# -päin



## 盲人瞎馬

Hello,

sisäänpäin
sisään
sisältä
sisältäpäin

What difference does the -päin suffix make? 

Thanks.


----------



## fennofiili

It does not make much difference, but in principle it emphasizes direction. “Sisäänpäin” means going in the inwards direction, whereas “sisään” means going into the inside. In most contexts, this is just a difference in tone or style, or no difference. In some phrases, however, “sisäänpäin” is the word to use. In “Kielitoimiston sanakirja”, there are two usage examples of “sisäänpäin”:“_Sisäänpäin__avautuva__ikkuna__. __Sisäänpäin__kääntynyt_[= omaan itseensä suuntautunut, umpimielinen, introvertti] _luonne__.” _In these contexts, “sisään” just wouldn’t be the right word.


----------



## Gavril

fennofiili said:


> In “Kielitoimiston sanakirja”, there are two usage examples of “sisäänpäin”:“_Sisäänpäin__avautuva__ikkuna__. __Sisäänpäin__kääntynyt_[= omaan itseensä suuntautunut, umpimielinen, introvertti] _luonne__.”_



I'm not correcting your Finnish of course, but shouldn't the italicized words above be written as two or more separate words?

I.e.,

_sisäänpäin avautuva ikkuna_ (rather than _sisäänpäinavautuvaikkuna_)

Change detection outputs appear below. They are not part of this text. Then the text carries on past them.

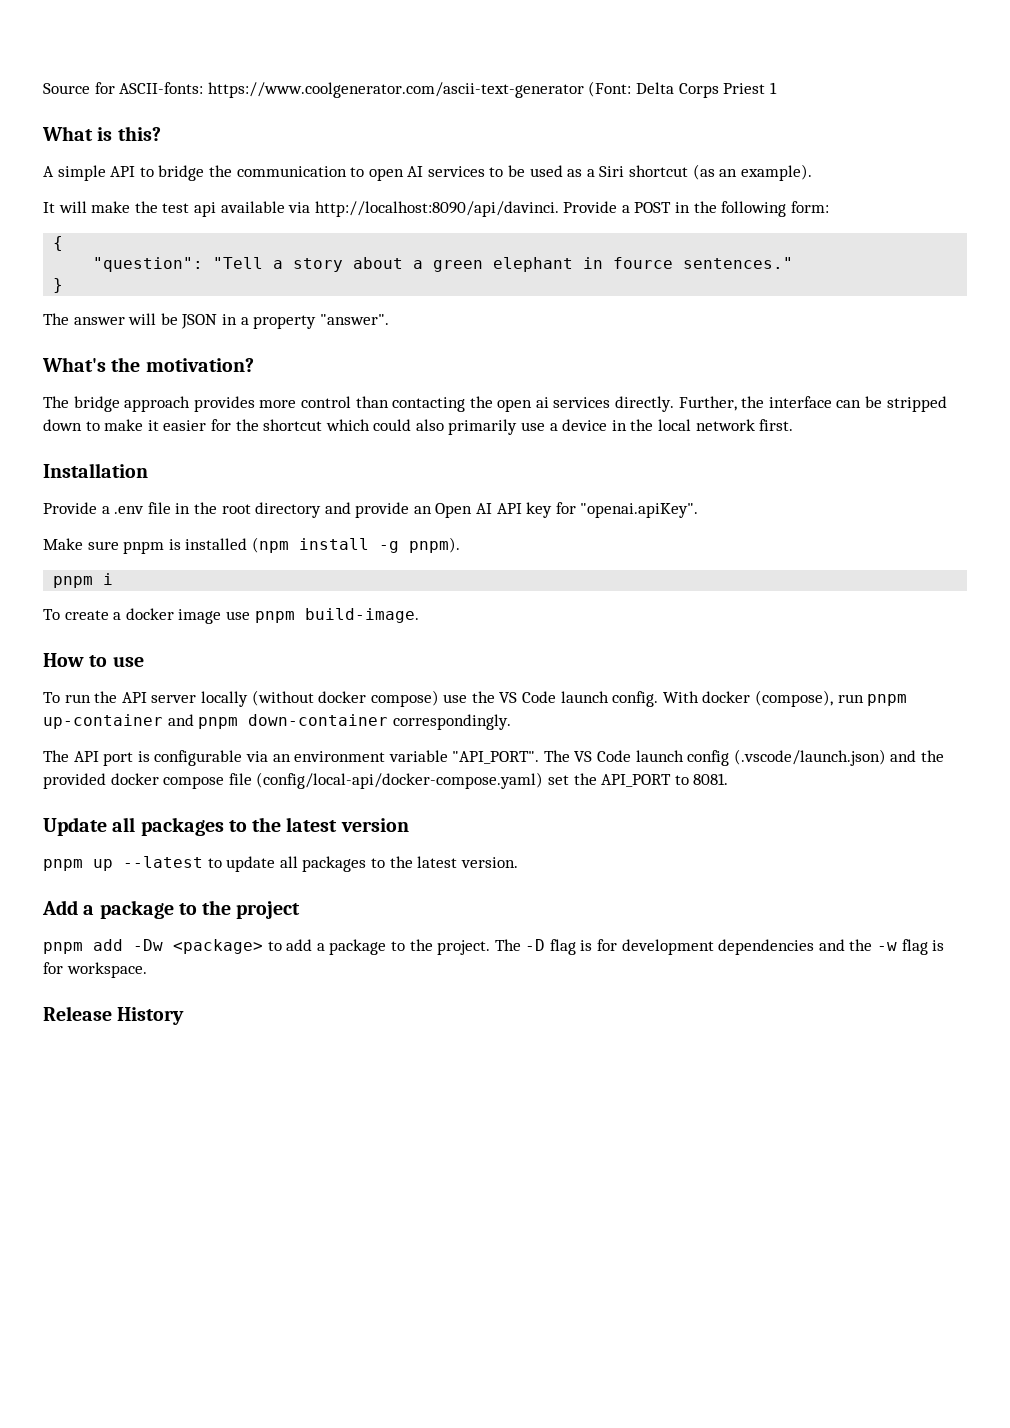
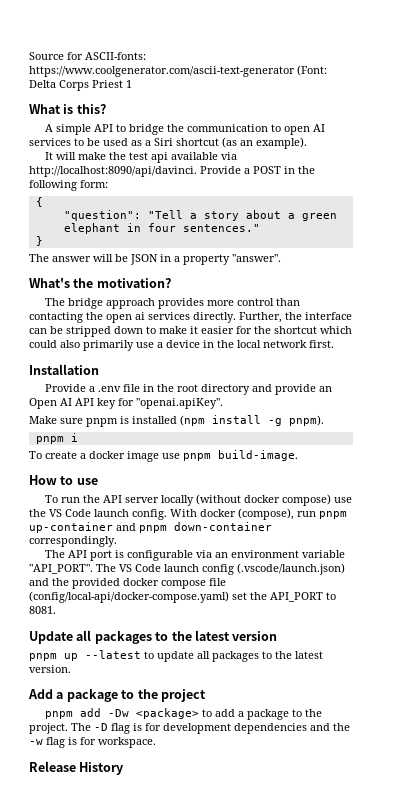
- "question": "Tell a story about a green elephant in fource sentences."
+ "question": "Tell a story about a green elephant in four sentences."

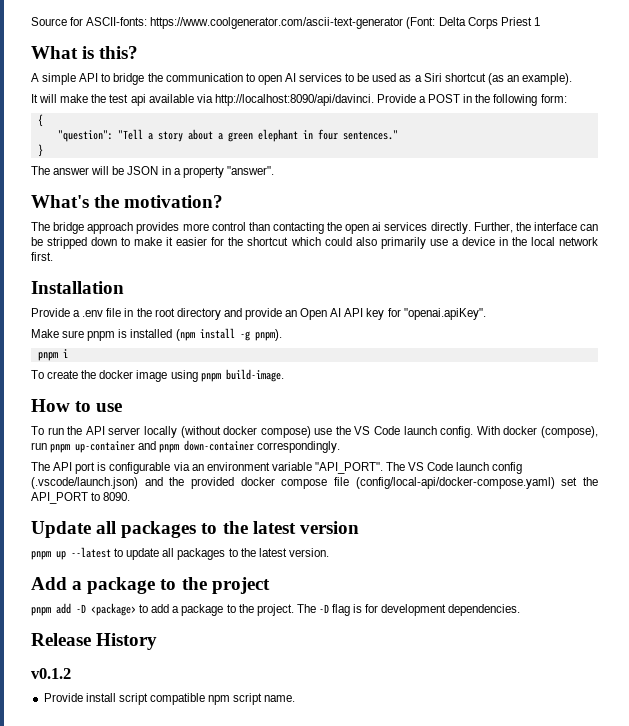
- To create a docker image use pnpm build-image.
+ To create the docker image using pnpm build-image.
- The VS Code launch config (.vscode/launch.json) and the provided docker compose file (config/local-api/docker-compose.yaml) set the API_PORT to 8081.
+ The VS Code launch config (.vscode/launch.json) and the provided docker compose file (config/local-api/docker-compose.yaml) set the API_PORT to 8090.
- pnpm add -Dw <package> to add a package to the project.
+ pnpm add -D <package> to add a package to the project.
- The -D flag is for development dependencies and the -w flag is for workspace.
+ The -D flag is for development dependencies.
  Release History
+ v0.1.2
+ Provide install script compatible npm script name.

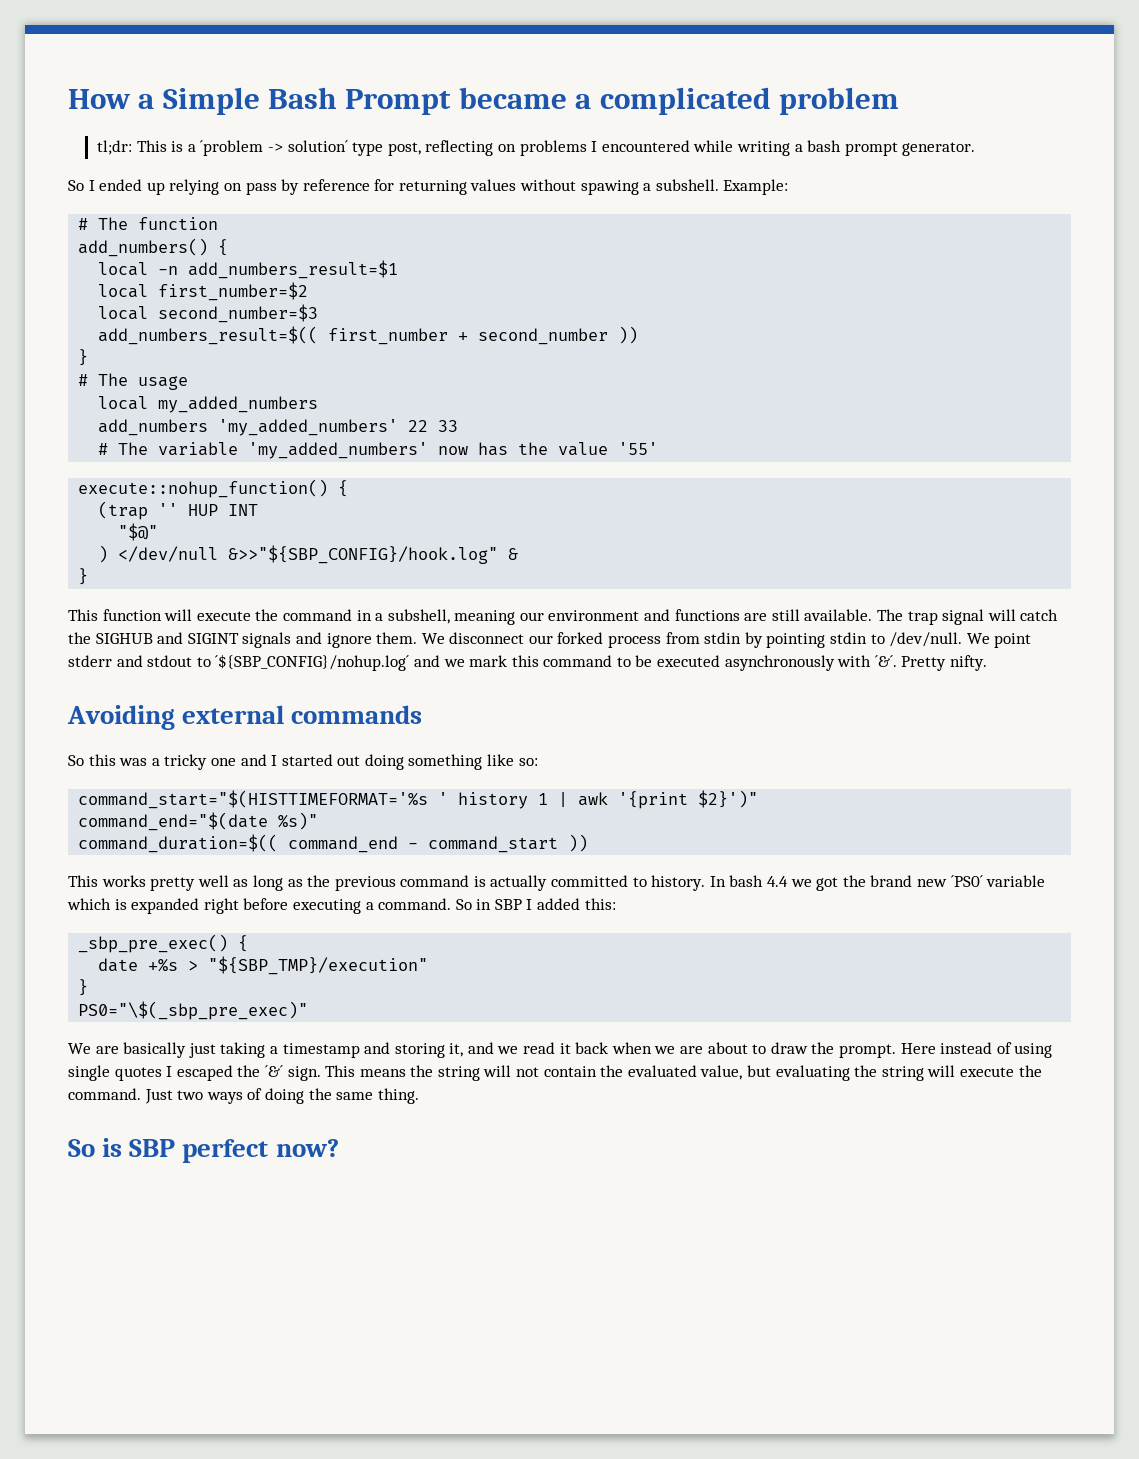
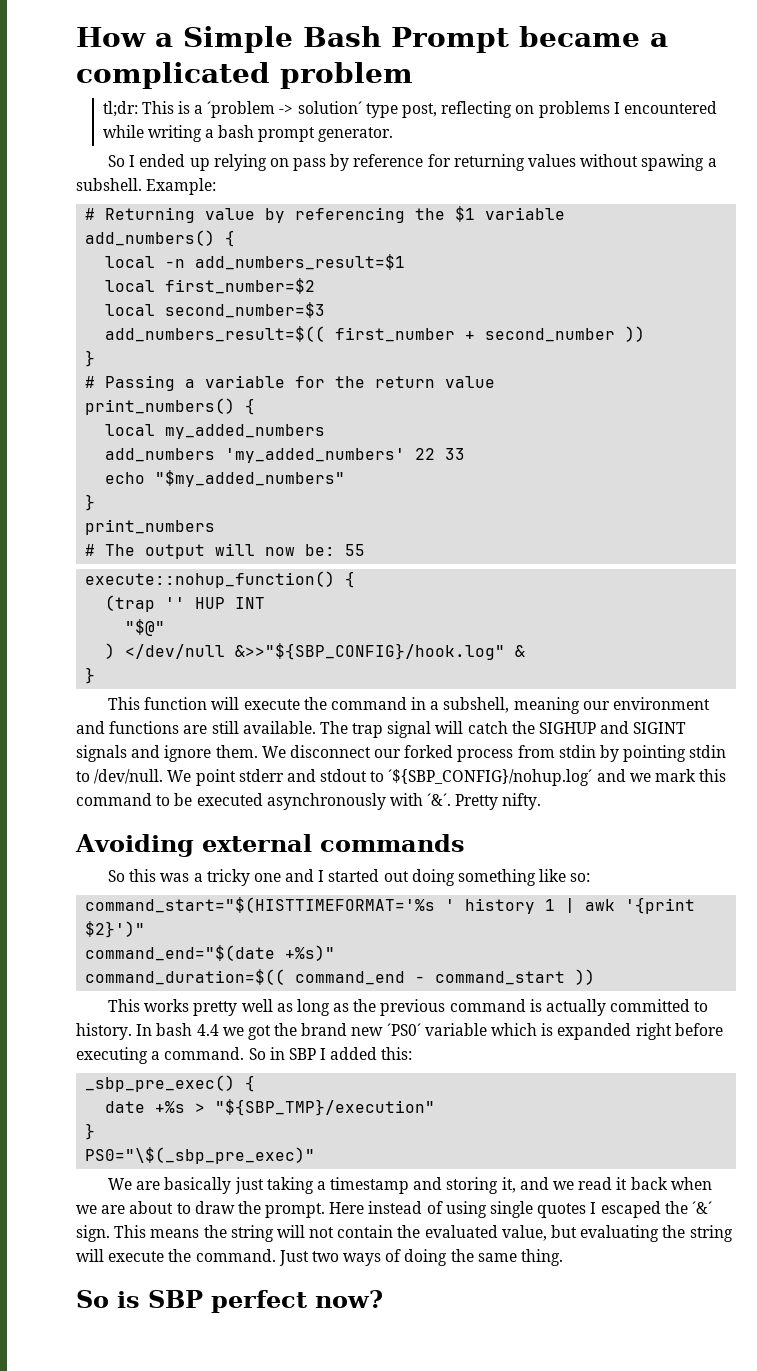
- # The function
+ # Returning value by referencing the $1 variable
- # The usage
+ # Passing a variable for the return value
+ print_numbers() {
- # The variable 'my_added_numbers' now has the value '55'
+ echo "$my_added_numbers"
+ }
+ print_numbers
+ # The output will now be: 55
- The trap signal will catch the SIGHUB and SIGINT signals and ignore them.
+ The trap signal will catch the SIGHUP and SIGINT signals and ignore them.
- command_end="$(date %s)"
+ command_end="$(date +%s)"

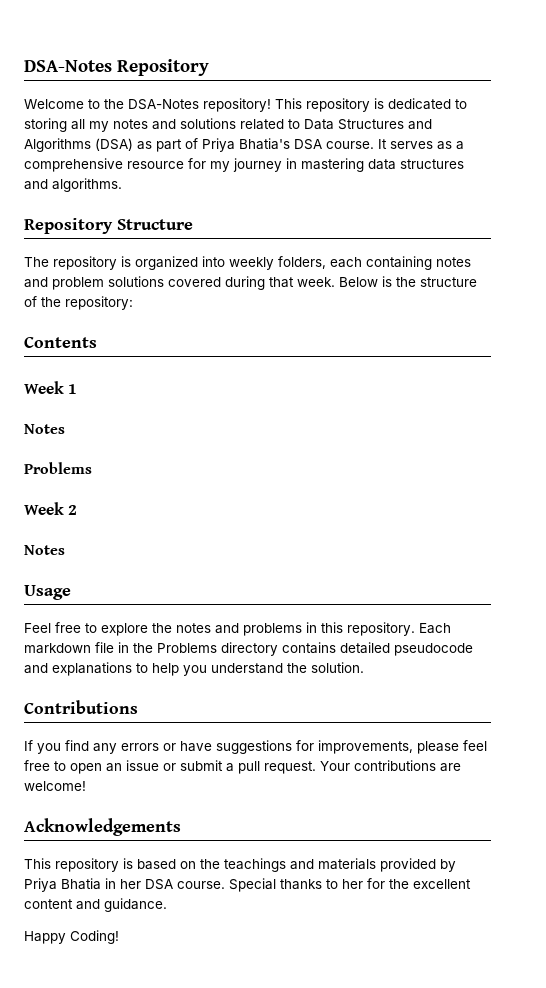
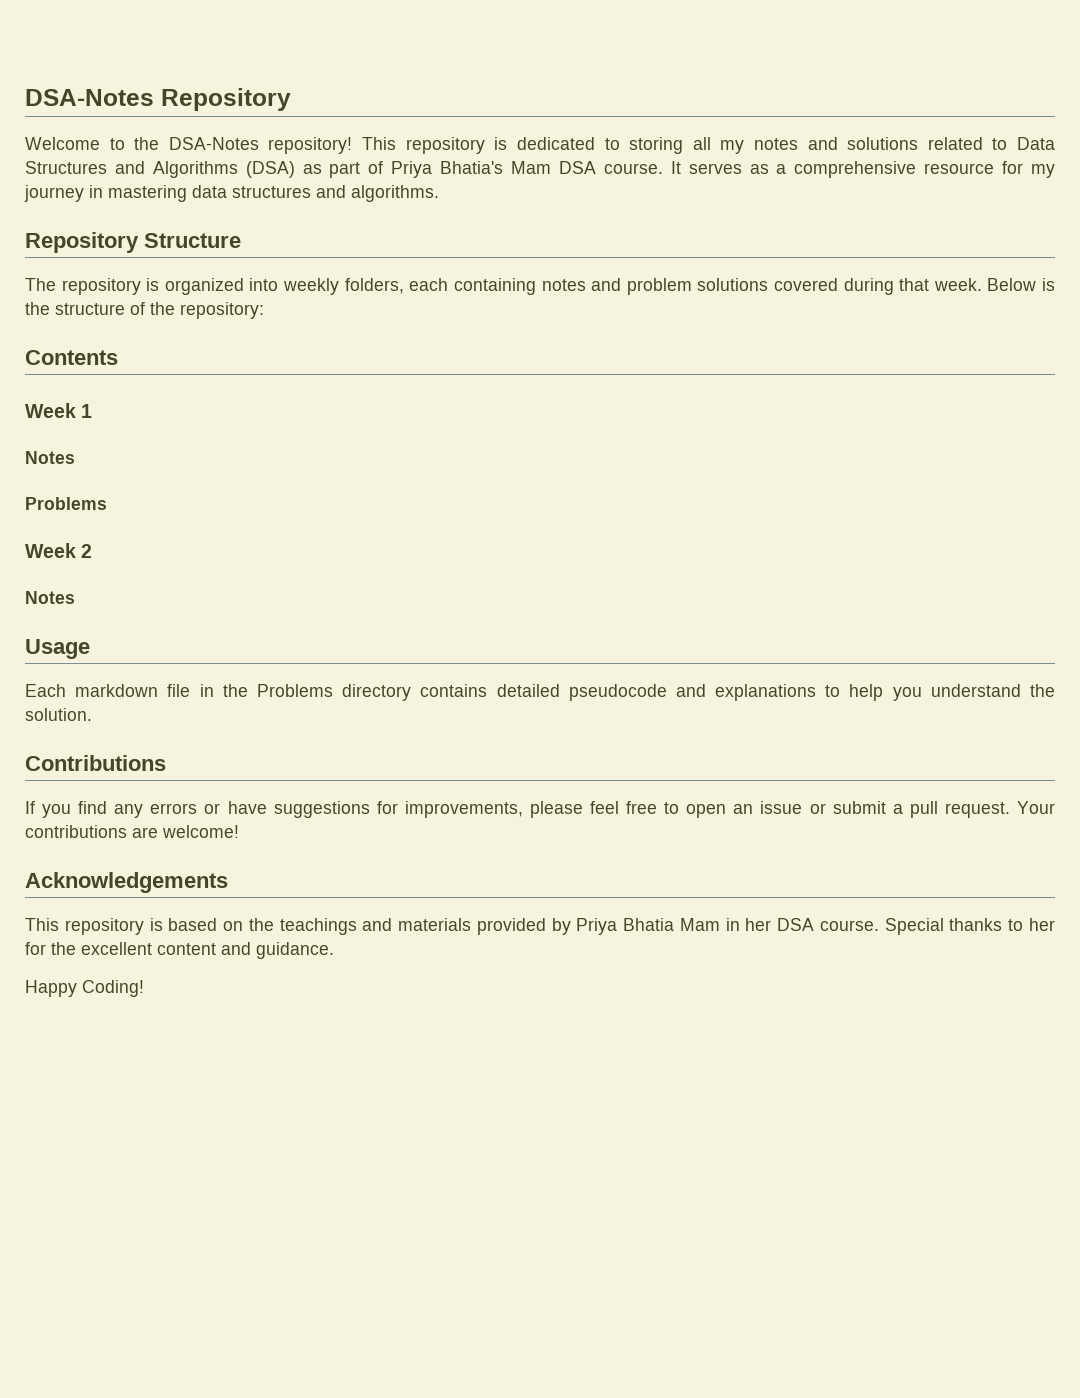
- This repository is dedicated to storing all my notes and solutions related to Data Structures and Algorithms (DSA) as part of Priya Bhatia's DSA course.
+ This repository is dedicated to storing all my notes and solutions related to Data Structures and Algorithms (DSA) as part of Priya Bhatia's Mam DSA course.
- Feel free to explore the notes and problems in this repository.
- This repository is based on the teachings and materials provided by Priya Bhatia in her DSA course.
+ This repository is based on the teachings and materials provided by Priya Bhatia Mam in her DSA course.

_ sisäänpäin kääntynyt_ (rather than _sisäänpäinkääntynyt_)


----------



## 盲人瞎馬

Gavril said:


> I'm not correcting your Finnish of course, but shouldn't the italicized words above be written as two or more separate words?
> 
> I.e.,
> 
> _sisäänpäin avautuva ikkuna_ (rather than _sisäänpäinavautuvaikkuna_)
> 
> _ sisäänpäin kääntynyt_ (rather than _sisäänpäinkääntynyt_)



I share the same opinion concerning sisäänpäinavautuaikkuna, but sisäänpäinkääntynyt is an actual word. I've seen it being used many times before. Just like sisaänpäinkääntyneisyys and sisäänpäinkääntyneesti.

Not too sure however about sisäänpäinavautuvaikkuna.


----------



## fennofiili

Gavril said:


> I'm not correcting your Finnish of course, but shouldn't the italicized words above be written as two or more separate words?
> 
> I.e.,
> 
> _sisäänpäin avautuva ikkuna_ (rather than _sisäänpäinavautuvaikkuna_)
> 
> _ sisäänpäin kääntynyt_ (rather than _sisäänpäinkääntynyt_)



Yes. Sorry, it seems that I copied and pasted without checking the result. For some odd reason, the online dictionary has the words in separate HTML elements and the spaces are also separate elements, and for some other odd reason, pasting the content here made the spaces vanish.


----------